Ugo d'Aloja - 25 Novembre 2022 - 0 commenti

Bisogna saper perdere, non sempre si può vincere”; è il titolo di una bella canzone Beat cantata dai Rokes (e da Lucio Dalla) al festival di San Remo del 1967. Nonostante siano passati cinquantacinque anni da allora, ogni tanto il ritornello di quel brano musicale risuona ancora nella mia testa suscitando ondate di nostalgia. Ero un bambino allora, che non capiva nulla della sofferenza di un uomo sconfitto in amore non rassegnato alla sua sorte, che cantava la strofa con grande divertimento.

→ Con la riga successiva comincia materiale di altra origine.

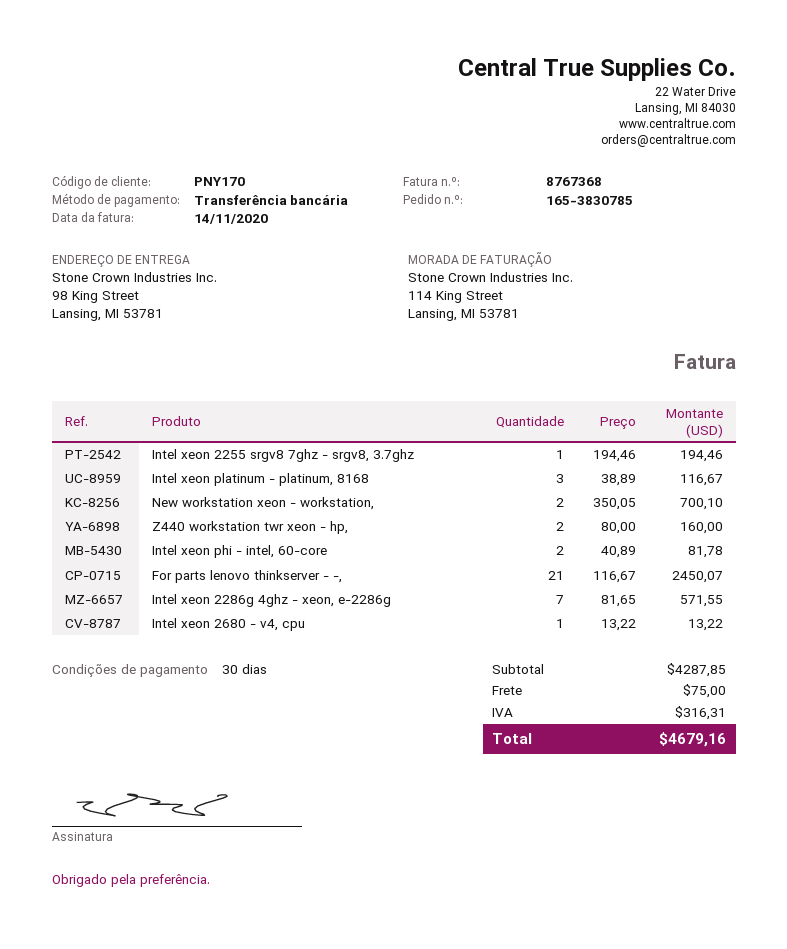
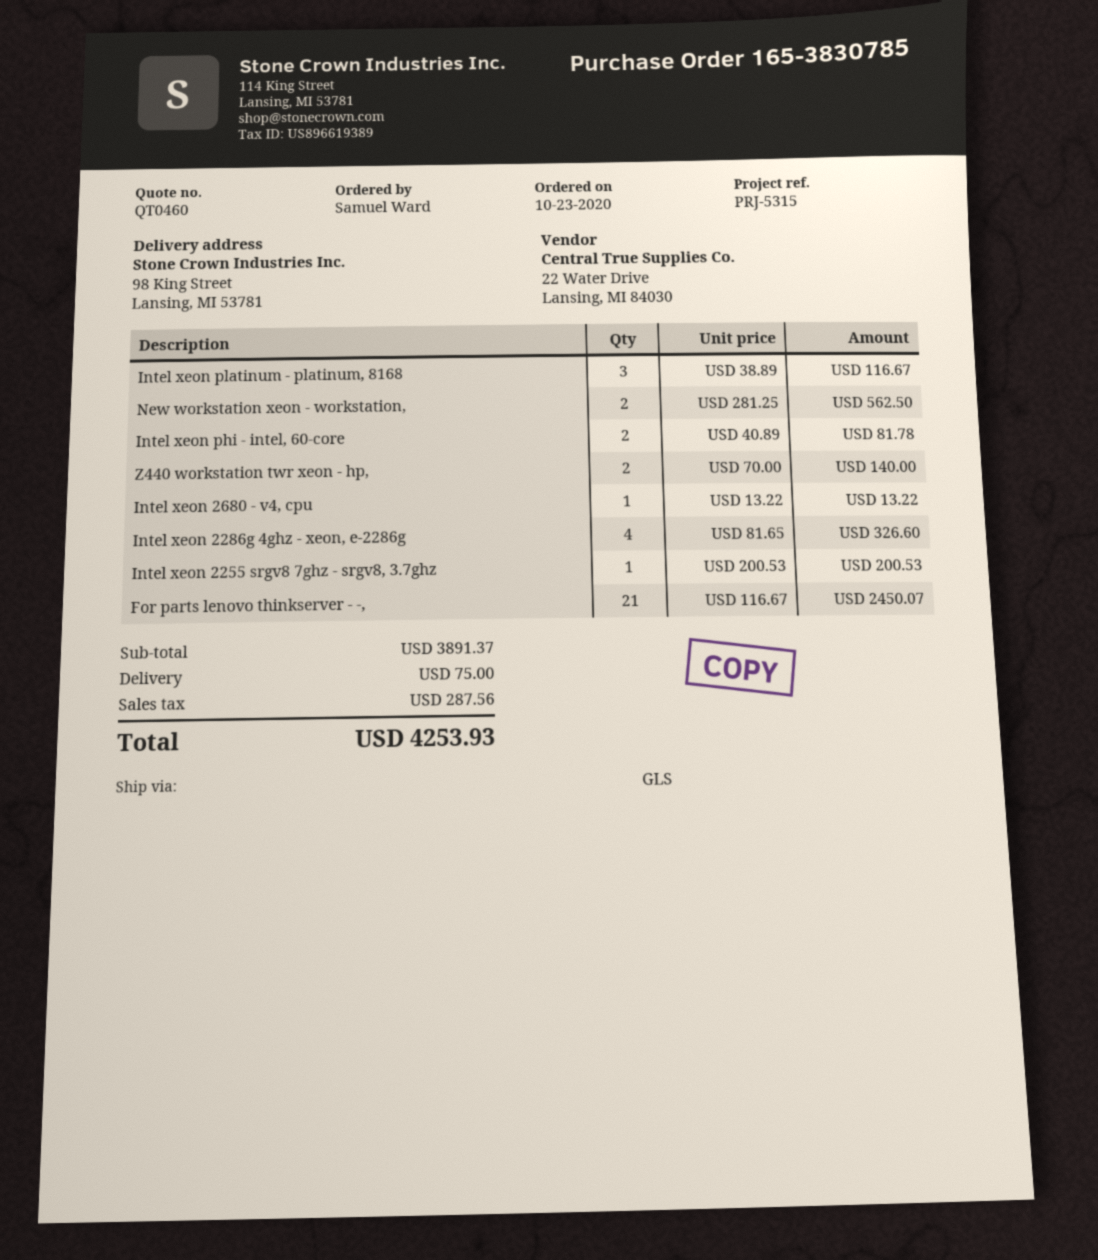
Intel xeon 2255 srgv8 7ghz - srgv8, 3.7ghz: 1 x 194.46 = 194.46 -> 1 x 200.53 = 200.53
New workstation xeon - workstation,: 2 x 350.05 = 700.10 -> 2 x 281.25 = 562.50
Z440 workstation twr xeon - hp,: 2 x 80.00 = 160.00 -> 2 x 70.00 = 140.00
Intel xeon 2286g 4ghz - xeon, e-2286g: 7 x 81.65 = 571.55 -> 4 x 81.65 = 326.60
subtotal: 4287.85 -> 3891.37
tax: 316.31 -> 287.56
total: 4679.16 -> 4253.93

Non è facile per nessuno accettare di aver perso; anche se capita spesso a tutti di perdere. È un errore grave darsi la croce addosso in questi casi perché in realtà fallire è un bene; è solo dai fallimenti che possiamo imparare qualcosa dalla vita. Non impariamo un granché dai nostri successi perché mentre il nostro ego è indaffarato a crogiolarsi nell’autocompiacimento non rimane tempo per l’autocritica. Da piccoli, il rifiuto di esaudire un nostro desiderio, un insuccesso scolastico, una sconfitta al torneo parrocchiale, un rifiuto da parte di qualcuno che ci piace, sono tutti fallimenti più o meno grandi.

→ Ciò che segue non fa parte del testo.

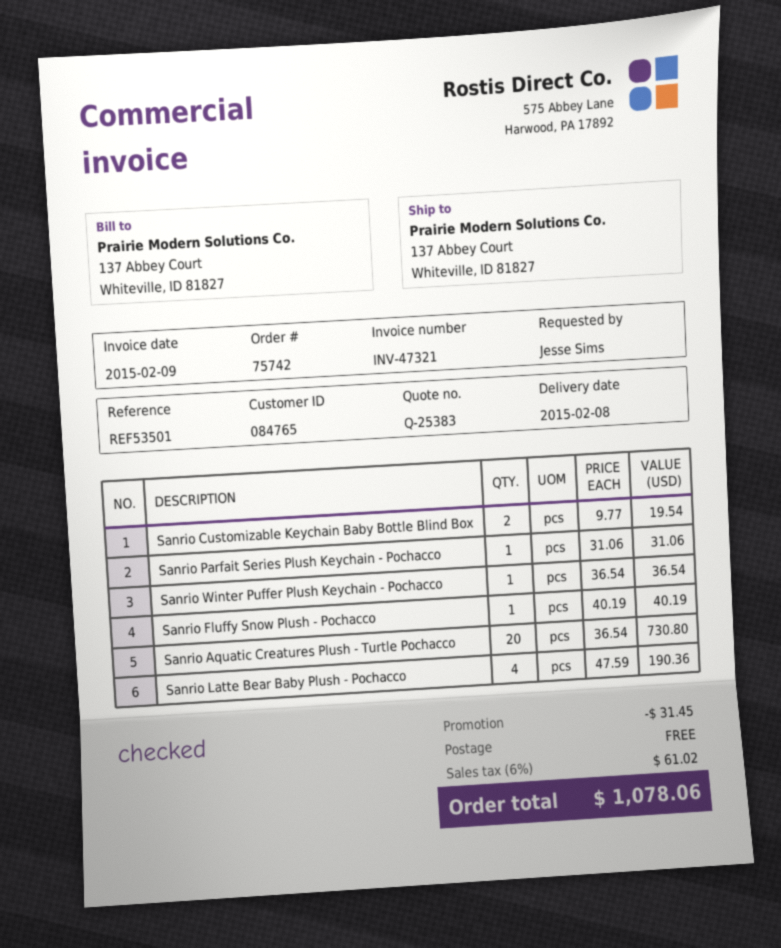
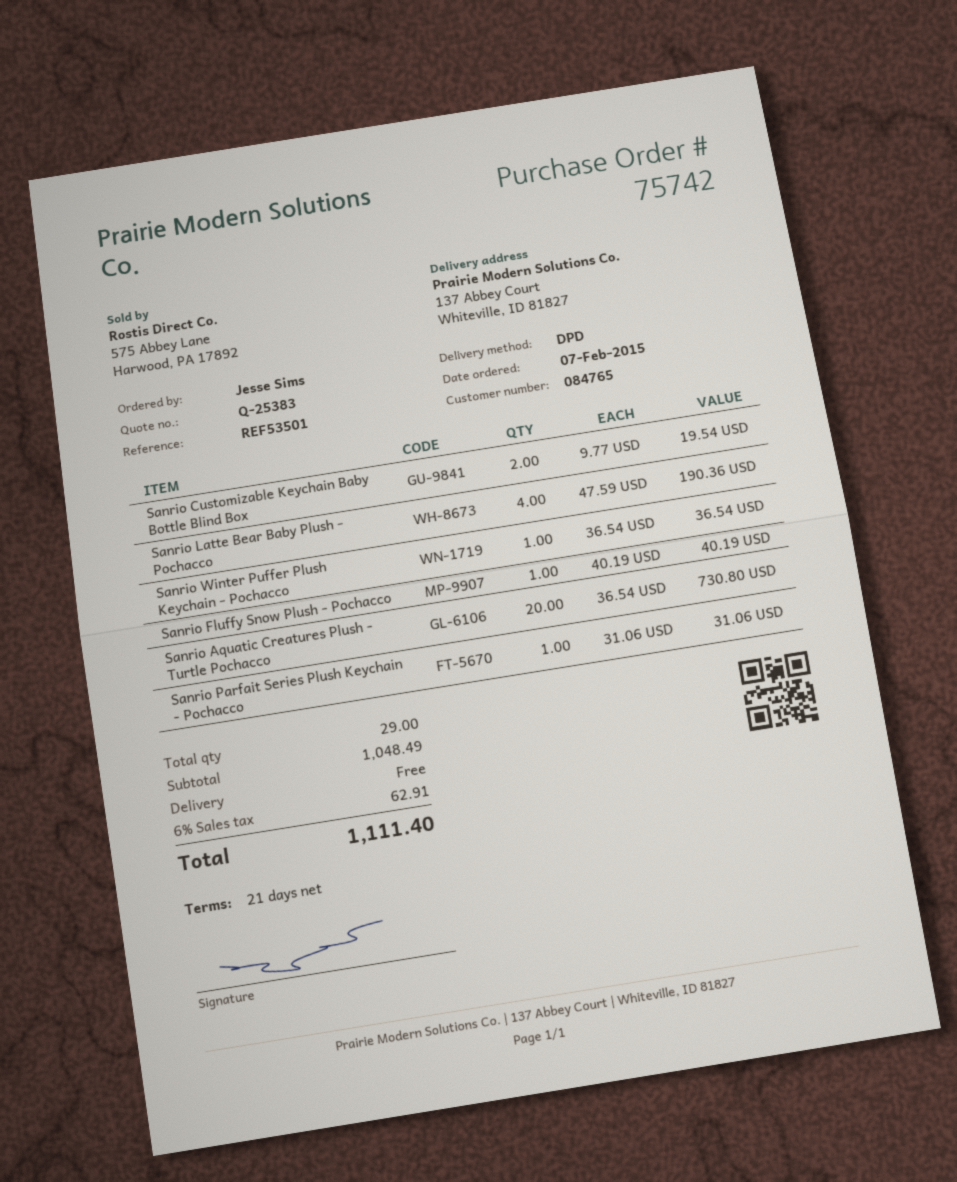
discount: 31.45 -> none
tax: 6% = 61.02 -> 6% = 62.91
total: 1078.06 -> 1111.40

Accade di vivere questa sensazione prima o poi, ma la reazione non è la stessa per tutti. C’è chi vive il fallimento con frustrazione e lo interpreta come un insuccesso definitivo, c’è chi non si riprende più e si autocommisera. Invece la brutale consapevolezza degli effetti dei nostri errori che emerge limpidamente quando abbiamo sbagliato qualcosa, è l’inizio della risalita. Ma dobbiamo aver voglia di vedere le cose da questo punto di vista. Non ci si può rialzare senza essere prima caduti. A furia di cadere e poi di rialzarsi ci si impratichisce. Chi si nega a questa sana ginnastica è destinato a perdere una buona occasione di crescita. Lasciamo che il fallimento scorra dentro di noi, lasciamo che penetri nel nostro profondo, lasciamo che il sale bruci le nostre ferite; quel sale le guarirà rendendoci più forti.